Repeat only the stretch of lines below that runs from the line with "[1132,158,1164,172] [670,193,1145,215] [670,231,770,248]" through the line with "[403,321,475,336] a private", unaltered.

(Data excerpts)
________

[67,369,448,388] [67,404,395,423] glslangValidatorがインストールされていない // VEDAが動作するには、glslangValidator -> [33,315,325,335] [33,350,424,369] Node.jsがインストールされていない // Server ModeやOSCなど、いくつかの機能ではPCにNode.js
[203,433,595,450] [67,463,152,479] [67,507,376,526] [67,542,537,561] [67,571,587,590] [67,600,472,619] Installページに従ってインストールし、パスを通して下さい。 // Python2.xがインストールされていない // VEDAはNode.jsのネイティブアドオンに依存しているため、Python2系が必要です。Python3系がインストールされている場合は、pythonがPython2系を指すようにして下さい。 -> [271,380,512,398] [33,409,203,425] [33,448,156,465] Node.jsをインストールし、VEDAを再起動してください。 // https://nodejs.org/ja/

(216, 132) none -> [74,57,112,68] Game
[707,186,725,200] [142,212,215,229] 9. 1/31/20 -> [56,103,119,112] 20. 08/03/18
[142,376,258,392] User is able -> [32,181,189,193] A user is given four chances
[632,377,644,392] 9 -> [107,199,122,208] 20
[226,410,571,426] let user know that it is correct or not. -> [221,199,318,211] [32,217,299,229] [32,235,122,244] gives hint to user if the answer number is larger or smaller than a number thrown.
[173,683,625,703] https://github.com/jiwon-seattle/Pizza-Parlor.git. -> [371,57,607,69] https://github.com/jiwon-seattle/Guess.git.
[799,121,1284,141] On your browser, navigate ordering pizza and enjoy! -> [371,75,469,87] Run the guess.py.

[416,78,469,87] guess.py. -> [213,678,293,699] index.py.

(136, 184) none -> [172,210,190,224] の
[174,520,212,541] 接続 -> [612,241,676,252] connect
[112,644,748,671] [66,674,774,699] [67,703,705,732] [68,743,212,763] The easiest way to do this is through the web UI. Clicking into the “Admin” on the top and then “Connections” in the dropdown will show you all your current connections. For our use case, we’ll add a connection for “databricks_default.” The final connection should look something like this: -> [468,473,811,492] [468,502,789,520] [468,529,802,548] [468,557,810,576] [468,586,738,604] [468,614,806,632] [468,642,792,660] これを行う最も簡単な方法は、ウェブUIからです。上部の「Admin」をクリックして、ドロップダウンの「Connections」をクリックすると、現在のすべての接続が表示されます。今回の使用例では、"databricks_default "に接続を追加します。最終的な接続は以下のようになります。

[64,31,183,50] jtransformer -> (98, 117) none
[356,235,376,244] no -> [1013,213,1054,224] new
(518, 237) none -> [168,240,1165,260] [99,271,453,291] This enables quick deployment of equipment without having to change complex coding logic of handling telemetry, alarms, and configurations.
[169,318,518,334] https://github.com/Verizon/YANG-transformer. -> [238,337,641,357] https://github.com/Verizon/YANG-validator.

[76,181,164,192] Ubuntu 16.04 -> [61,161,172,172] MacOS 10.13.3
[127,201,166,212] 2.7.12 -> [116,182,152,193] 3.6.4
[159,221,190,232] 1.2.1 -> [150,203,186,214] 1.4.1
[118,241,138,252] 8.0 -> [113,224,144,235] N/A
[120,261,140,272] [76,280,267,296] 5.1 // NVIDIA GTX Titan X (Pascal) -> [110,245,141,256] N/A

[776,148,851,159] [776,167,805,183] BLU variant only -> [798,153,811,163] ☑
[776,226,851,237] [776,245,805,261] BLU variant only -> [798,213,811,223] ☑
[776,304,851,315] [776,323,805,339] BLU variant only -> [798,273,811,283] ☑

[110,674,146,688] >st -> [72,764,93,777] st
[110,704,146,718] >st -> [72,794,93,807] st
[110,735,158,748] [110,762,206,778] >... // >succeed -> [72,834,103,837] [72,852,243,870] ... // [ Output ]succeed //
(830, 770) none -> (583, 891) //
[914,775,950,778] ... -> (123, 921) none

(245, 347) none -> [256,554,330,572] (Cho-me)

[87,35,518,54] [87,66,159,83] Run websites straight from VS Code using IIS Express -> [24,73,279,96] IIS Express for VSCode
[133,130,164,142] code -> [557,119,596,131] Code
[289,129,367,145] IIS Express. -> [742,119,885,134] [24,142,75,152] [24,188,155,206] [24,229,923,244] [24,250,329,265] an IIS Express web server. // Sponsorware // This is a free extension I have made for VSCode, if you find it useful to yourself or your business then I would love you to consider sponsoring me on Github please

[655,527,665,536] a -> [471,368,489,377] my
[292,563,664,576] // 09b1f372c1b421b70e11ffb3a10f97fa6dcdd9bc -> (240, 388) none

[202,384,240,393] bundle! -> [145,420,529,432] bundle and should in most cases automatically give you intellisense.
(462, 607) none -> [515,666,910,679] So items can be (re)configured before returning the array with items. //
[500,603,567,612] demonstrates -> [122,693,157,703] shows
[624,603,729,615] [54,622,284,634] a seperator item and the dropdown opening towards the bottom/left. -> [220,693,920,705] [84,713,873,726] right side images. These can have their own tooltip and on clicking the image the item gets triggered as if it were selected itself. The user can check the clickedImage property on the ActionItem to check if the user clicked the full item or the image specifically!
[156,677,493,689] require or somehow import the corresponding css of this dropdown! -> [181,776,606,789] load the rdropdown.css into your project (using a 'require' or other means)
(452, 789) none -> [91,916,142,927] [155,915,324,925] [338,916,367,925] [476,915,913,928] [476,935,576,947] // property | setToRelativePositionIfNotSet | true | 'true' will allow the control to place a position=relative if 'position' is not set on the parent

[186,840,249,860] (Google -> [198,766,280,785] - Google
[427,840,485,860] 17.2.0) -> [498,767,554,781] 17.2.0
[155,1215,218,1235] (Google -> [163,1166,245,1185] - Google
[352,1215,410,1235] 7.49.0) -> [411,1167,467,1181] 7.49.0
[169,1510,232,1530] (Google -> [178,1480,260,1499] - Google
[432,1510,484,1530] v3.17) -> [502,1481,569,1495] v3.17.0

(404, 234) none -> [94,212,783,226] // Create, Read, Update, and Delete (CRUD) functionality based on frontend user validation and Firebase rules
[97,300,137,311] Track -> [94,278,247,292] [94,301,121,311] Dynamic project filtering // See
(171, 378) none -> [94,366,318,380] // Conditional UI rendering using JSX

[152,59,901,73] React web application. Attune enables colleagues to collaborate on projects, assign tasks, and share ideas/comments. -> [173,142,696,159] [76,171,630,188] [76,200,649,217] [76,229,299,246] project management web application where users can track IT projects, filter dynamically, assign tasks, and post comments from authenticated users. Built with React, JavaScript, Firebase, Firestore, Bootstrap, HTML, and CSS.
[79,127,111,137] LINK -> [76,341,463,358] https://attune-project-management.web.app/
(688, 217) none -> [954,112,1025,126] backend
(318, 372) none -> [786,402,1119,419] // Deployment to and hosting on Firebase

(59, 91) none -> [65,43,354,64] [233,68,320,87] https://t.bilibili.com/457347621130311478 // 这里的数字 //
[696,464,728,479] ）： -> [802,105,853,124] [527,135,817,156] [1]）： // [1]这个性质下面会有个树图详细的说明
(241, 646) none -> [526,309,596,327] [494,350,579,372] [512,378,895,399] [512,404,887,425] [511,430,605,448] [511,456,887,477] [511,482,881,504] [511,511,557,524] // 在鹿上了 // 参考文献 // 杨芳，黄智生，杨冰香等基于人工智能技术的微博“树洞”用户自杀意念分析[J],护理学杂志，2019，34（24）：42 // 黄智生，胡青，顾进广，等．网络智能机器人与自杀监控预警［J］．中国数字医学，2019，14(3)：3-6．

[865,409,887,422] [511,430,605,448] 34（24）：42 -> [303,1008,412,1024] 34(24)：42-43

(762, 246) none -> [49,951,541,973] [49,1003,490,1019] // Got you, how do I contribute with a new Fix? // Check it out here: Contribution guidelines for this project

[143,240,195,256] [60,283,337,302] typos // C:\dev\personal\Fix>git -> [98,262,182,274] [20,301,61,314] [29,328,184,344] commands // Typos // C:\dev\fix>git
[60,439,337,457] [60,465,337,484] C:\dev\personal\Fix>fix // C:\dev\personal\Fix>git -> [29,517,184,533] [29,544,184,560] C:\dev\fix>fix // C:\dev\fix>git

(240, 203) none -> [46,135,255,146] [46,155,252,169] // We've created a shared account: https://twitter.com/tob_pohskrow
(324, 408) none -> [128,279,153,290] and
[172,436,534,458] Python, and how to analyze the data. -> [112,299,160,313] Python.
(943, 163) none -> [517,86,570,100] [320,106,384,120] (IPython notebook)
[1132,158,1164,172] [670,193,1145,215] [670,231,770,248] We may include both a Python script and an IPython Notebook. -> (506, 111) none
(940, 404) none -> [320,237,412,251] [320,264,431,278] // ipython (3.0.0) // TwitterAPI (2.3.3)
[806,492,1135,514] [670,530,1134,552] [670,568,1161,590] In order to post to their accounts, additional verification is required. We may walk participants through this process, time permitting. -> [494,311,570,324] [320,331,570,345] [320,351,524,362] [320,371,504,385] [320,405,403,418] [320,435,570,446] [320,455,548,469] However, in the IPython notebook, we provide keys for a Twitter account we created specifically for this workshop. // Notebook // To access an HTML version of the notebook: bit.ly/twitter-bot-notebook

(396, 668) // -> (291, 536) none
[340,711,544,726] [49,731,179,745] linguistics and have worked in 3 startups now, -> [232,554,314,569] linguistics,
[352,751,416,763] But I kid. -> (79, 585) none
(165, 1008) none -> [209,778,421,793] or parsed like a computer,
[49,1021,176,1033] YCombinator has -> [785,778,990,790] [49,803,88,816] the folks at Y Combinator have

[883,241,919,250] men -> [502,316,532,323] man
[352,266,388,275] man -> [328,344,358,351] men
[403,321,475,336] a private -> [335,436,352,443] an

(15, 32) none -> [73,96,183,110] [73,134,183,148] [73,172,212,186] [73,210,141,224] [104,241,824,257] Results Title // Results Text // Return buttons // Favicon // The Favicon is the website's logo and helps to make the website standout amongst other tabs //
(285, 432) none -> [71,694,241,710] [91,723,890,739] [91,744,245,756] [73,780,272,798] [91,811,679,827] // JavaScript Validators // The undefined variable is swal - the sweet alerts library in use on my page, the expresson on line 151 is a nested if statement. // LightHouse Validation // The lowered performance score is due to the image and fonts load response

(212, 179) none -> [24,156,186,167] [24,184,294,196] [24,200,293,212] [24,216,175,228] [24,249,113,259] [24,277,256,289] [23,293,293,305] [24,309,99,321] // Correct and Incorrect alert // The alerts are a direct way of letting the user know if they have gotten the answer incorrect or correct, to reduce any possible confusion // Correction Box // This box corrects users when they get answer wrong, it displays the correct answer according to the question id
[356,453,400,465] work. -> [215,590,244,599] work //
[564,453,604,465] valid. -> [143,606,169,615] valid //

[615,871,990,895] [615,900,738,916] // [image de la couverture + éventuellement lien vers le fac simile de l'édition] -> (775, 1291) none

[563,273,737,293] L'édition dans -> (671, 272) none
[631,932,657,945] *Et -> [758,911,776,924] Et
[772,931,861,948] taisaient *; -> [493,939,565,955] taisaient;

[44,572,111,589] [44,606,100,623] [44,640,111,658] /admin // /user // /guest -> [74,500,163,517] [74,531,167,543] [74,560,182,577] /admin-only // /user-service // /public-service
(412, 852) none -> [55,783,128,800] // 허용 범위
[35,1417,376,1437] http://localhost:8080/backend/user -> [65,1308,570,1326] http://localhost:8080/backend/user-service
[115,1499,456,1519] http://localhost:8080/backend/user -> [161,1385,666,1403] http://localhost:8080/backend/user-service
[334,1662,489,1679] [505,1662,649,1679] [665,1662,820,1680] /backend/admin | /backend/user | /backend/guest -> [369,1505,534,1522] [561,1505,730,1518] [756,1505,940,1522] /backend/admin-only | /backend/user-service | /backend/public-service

________

RESPONSE »
[1132,158,1164,172] [670,193,1145,215] [670,231,770,248] We may include both a Python script and an IPython Notebook. -> (506, 111) none
(940, 404) none -> [320,237,412,251] [320,264,431,278] // ipython (3.0.0) // TwitterAPI (2.3.3)
[806,492,1135,514] [670,530,1134,552] [670,568,1161,590] In order to post to their accounts, additional verification is required. We may walk participants through this process, time permitting. -> [494,311,570,324] [320,331,570,345] [320,351,524,362] [320,371,504,385] [320,405,403,418] [320,435,570,446] [320,455,548,469] However, in the IPython notebook, we provide keys for a Twitter account we created specifically for this workshop. // Notebook // To access an HTML version of the notebook: bit.ly/twitter-bot-notebook

(396, 668) // -> (291, 536) none
[340,711,544,726] [49,731,179,745] linguistics and have worked in 3 startups now, -> [232,554,314,569] linguistics,
[352,751,416,763] But I kid. -> (79, 585) none
(165, 1008) none -> [209,778,421,793] or parsed like a computer,
[49,1021,176,1033] YCombinator has -> [785,778,990,790] [49,803,88,816] the folks at Y Combinator have

[883,241,919,250] men -> [502,316,532,323] man
[352,266,388,275] man -> [328,344,358,351] men
[403,321,475,336] a private -> [335,436,352,443] an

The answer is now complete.